We have sunk on many fronts and there is nothing to hang on to. The only ones who are brimming with hope are the ones who are milking the little that’s left over in the country. They too realise that they have to move fast and cut through the claptrap to make the proverbial killing. Politics has long been the best business to be in and those who think that running a business by following the rules is the way to go can be assured of a happy demise in double quick time. Politics require no intelligence, only cunning and deceit. In fact if there is any intelligence it should be replaced with lard quickly, because it can be an obstacle. As for things like integrity, fairplay, consideration and honesty, these are to be avoided at all costs. These are not the kind of qualities one should ever aspire to. Happily, most politicians have always understood this simple formula. Because they need henchmen and henchwomen to do their bidding and more than willing officials to make money for them, these are acquired quickly through the national palm-grease line, which sprang into action minutes after Mr. Jinnah’s frail body was lowered into the earth.
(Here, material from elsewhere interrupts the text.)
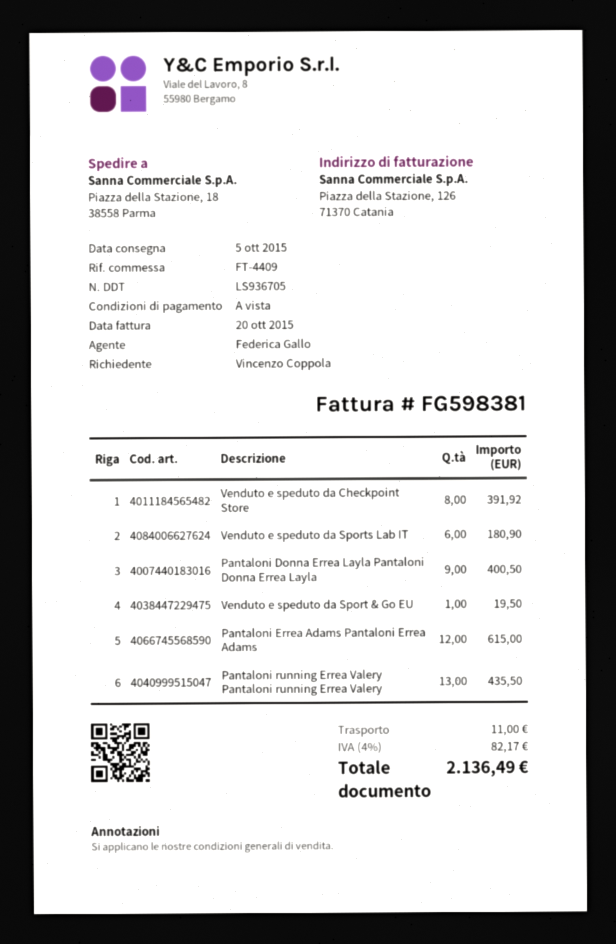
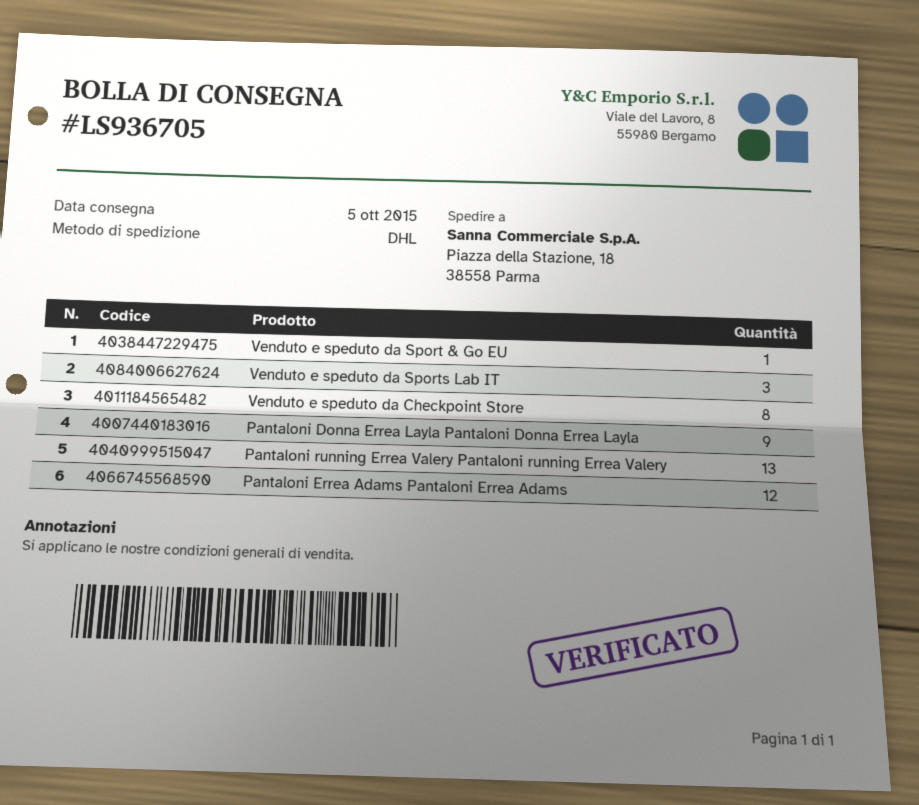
Venduto e speduto da Sports Lab IT: 6 -> 3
Our position can be evaluated from the rather sobering thought that we don’t have more than two national heroes alive today. Other than Mr.Sattar Edhi and to some extent, Mr.Imran Khan, there aren’t any others who can claim any international fame or who have done something remarkable for Pakistan. There are any amount of cardboard heroes that are propped up by their masters every now and then, but the common people of Pakistan who have been buffeted about like leaves, know they are worth nothing. There are many prayers that float heavenwards from this land of great promise and even greater despondency, but on this, the last independence day of the 20th century (read 14th), surely the one prayer that is rising above all is for a miracle to pull us out of this unholy mess we are mired in. Raise the flag boys.
Of course there are many people who will violently disagree and point out the usual advantages. After all look at the people who live in Rwanda, but if we are reduced to comparisons with such great countries, that in itself is a telling statement of our real condition.